Make an exact transcript of the lines in the data below, starting with the one containing "row order: Datum ascending" and going on through the one containing "A 59010-2018 | Datum: 2018-10-29", with both included and the pictures left out.

(Recorded data)
══════════

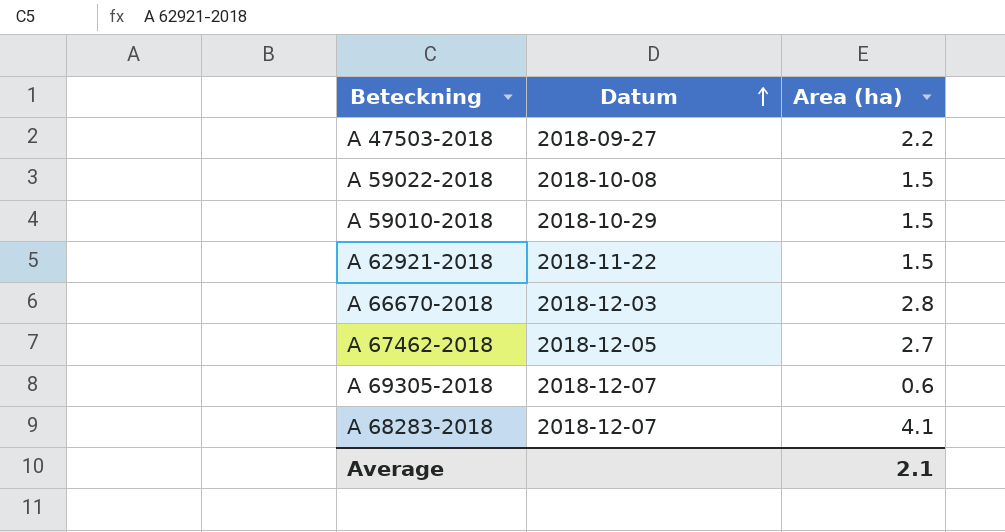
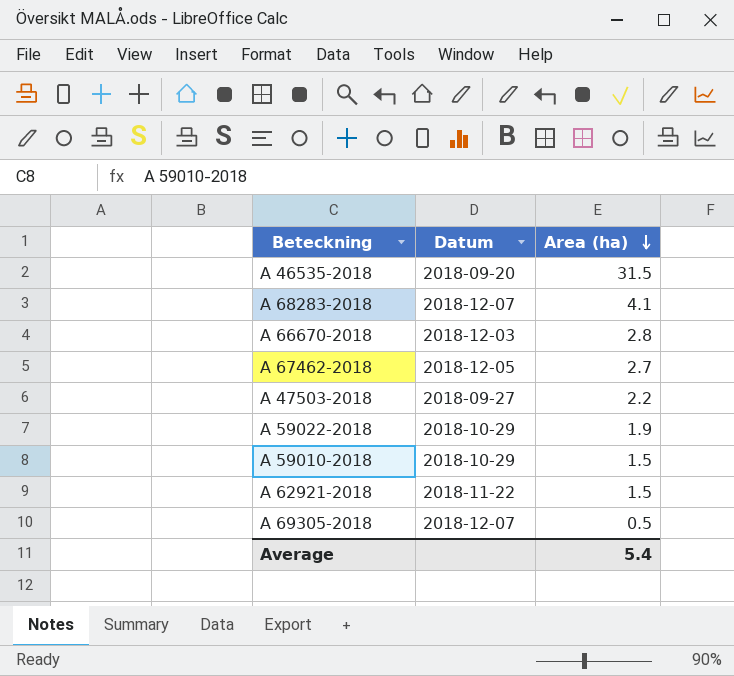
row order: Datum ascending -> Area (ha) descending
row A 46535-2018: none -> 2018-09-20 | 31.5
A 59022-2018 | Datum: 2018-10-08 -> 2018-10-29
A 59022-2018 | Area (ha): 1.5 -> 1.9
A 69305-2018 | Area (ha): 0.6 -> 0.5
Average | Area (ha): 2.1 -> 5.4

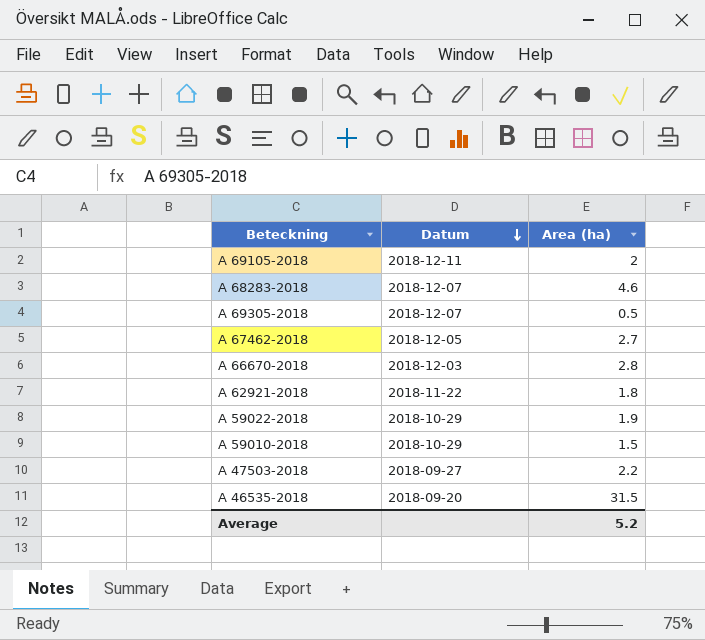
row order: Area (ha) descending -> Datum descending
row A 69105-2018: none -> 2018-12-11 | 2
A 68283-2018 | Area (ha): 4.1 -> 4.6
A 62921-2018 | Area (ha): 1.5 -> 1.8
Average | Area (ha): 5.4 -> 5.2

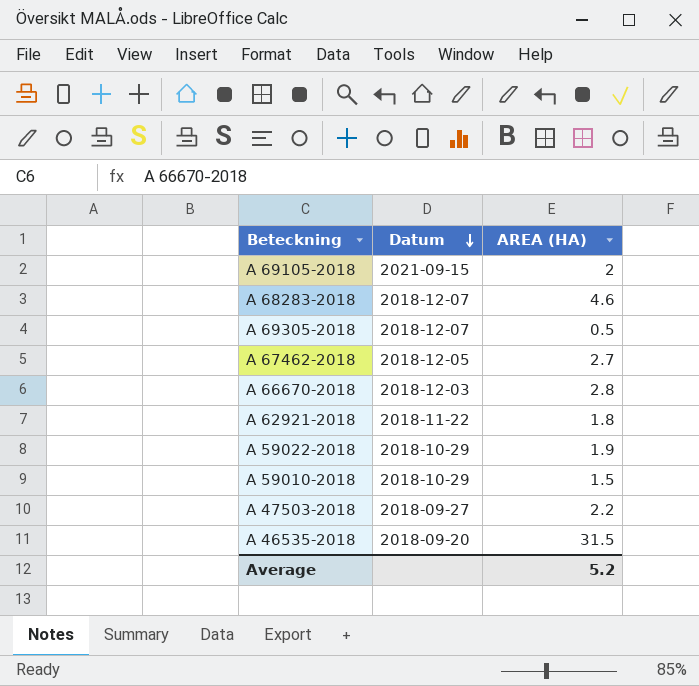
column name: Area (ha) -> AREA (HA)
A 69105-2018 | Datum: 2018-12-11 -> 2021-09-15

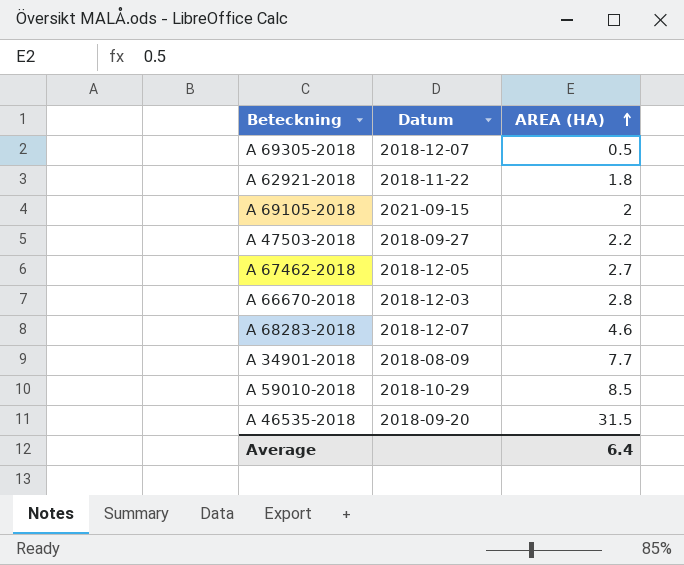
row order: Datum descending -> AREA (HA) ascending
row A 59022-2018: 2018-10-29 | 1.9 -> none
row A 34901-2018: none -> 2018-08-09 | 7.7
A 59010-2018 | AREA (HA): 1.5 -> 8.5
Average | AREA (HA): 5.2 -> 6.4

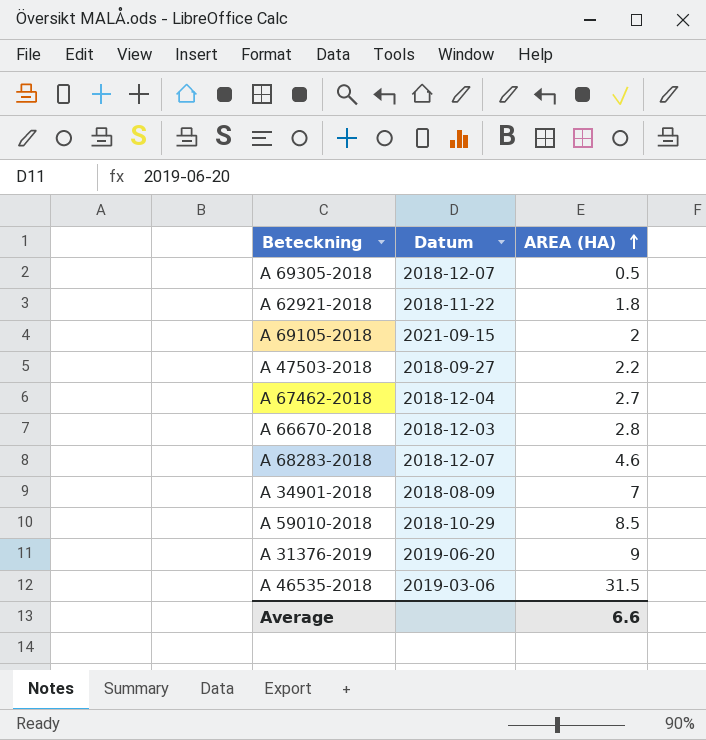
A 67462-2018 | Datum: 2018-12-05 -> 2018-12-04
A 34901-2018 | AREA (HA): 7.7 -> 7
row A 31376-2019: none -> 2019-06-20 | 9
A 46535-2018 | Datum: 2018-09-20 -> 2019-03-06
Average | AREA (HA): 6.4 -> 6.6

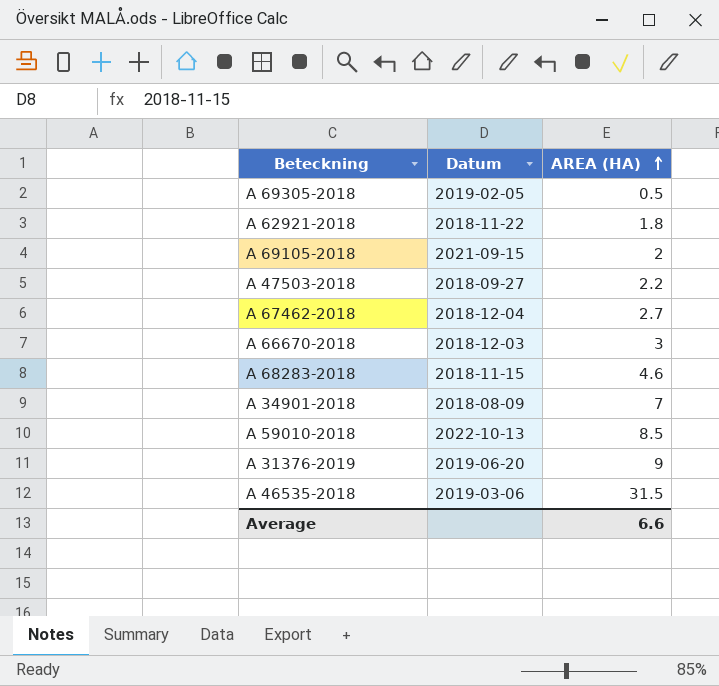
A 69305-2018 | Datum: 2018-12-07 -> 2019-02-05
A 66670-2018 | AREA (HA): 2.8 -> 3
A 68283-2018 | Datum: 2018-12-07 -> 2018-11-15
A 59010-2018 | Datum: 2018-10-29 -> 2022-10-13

══════════

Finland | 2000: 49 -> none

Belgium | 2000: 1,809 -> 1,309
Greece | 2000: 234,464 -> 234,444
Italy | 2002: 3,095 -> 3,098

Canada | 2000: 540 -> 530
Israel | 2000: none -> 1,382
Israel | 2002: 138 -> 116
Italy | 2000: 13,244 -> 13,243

══════════

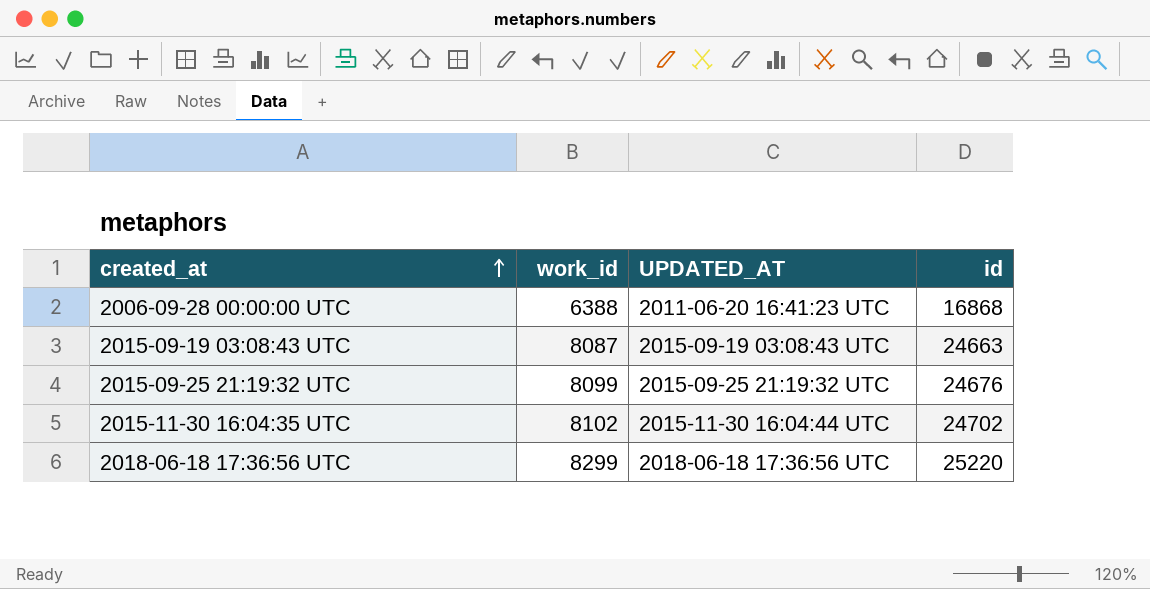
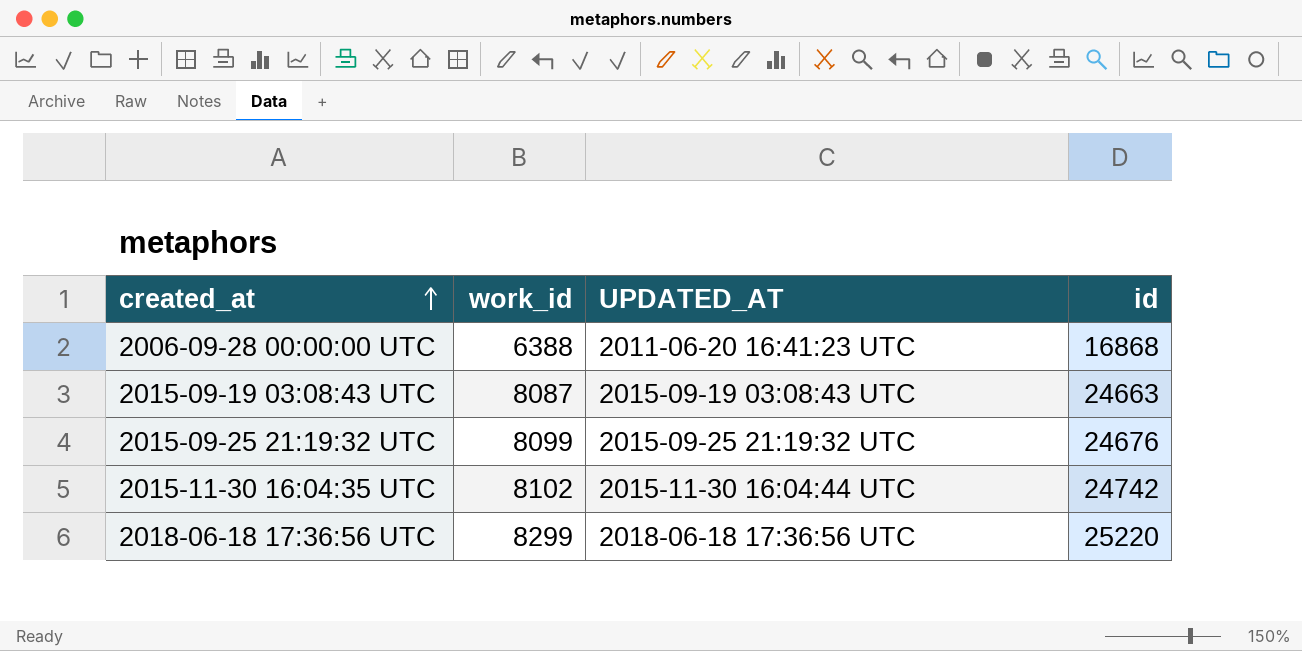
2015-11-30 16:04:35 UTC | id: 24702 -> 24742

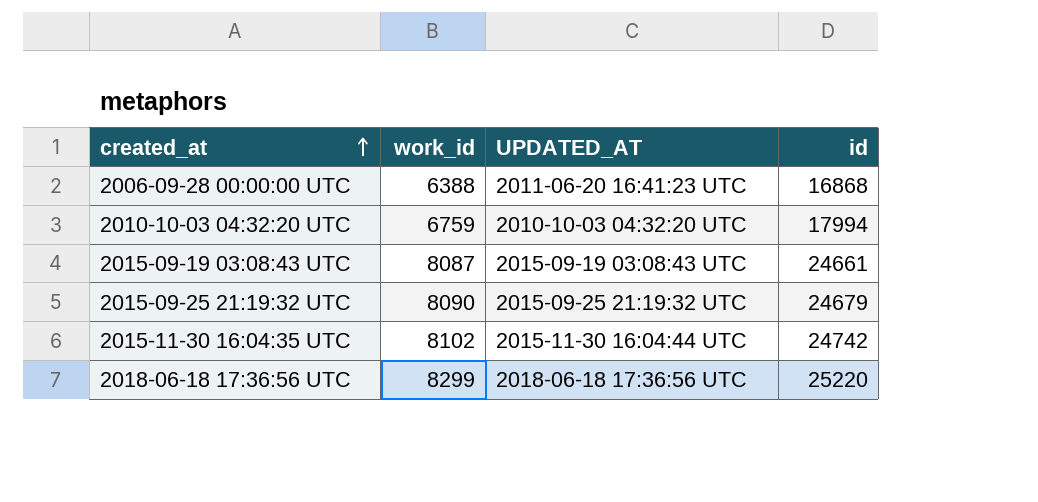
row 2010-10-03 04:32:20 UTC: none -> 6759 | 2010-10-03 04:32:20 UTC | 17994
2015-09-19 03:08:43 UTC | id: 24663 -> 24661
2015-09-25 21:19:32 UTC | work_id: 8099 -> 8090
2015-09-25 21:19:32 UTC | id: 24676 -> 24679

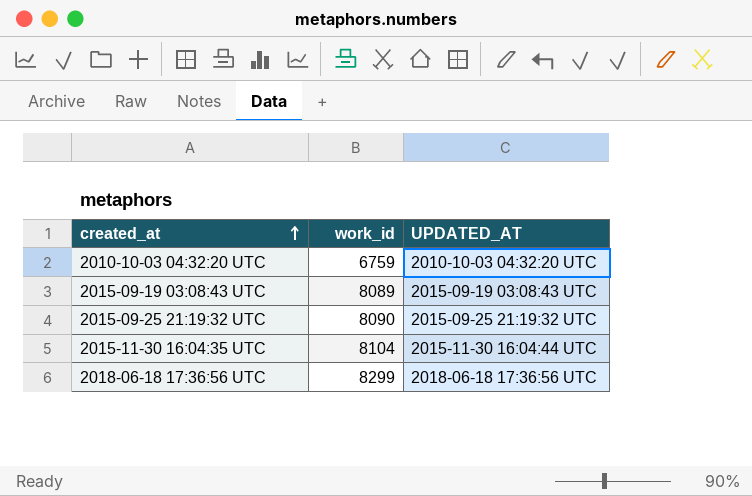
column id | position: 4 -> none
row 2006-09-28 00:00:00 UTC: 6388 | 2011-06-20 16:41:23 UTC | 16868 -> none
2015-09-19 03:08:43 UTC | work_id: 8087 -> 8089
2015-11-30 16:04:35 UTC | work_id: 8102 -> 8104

══════════

- _Expected output_:
row order: Datum ascending -> Area (ha) descending
row A 46535-2018: none -> 2018-09-20 | 31.5
A 59022-2018 | Datum: 2018-10-08 -> 2018-10-29
A 59022-2018 | Area (ha): 1.5 -> 1.9
A 69305-2018 | Area (ha): 0.6 -> 0.5
Average | Area (ha): 2.1 -> 5.4

row order: Area (ha) descending -> Datum descending
row A 69105-2018: none -> 2018-12-11 | 2
A 68283-2018 | Area (ha): 4.1 -> 4.6
A 62921-2018 | Area (ha): 1.5 -> 1.8
Average | Area (ha): 5.4 -> 5.2

column name: Area (ha) -> AREA (HA)
A 69105-2018 | Datum: 2018-12-11 -> 2021-09-15

row order: Datum descending -> AREA (HA) ascending
row A 59022-2018: 2018-10-29 | 1.9 -> none
row A 34901-2018: none -> 2018-08-09 | 7.7
A 59010-2018 | AREA (HA): 1.5 -> 8.5
Average | AREA (HA): 5.2 -> 6.4

A 67462-2018 | Datum: 2018-12-05 -> 2018-12-04
A 34901-2018 | AREA (HA): 7.7 -> 7
row A 31376-2019: none -> 2019-06-20 | 9
A 46535-2018 | Datum: 2018-09-20 -> 2019-03-06
Average | AREA (HA): 6.4 -> 6.6

A 69305-2018 | Datum: 2018-12-07 -> 2019-02-05
A 66670-2018 | AREA (HA): 2.8 -> 3
A 68283-2018 | Datum: 2018-12-07 -> 2018-11-15
A 59010-2018 | Datum: 2018-10-29 -> 2022-10-13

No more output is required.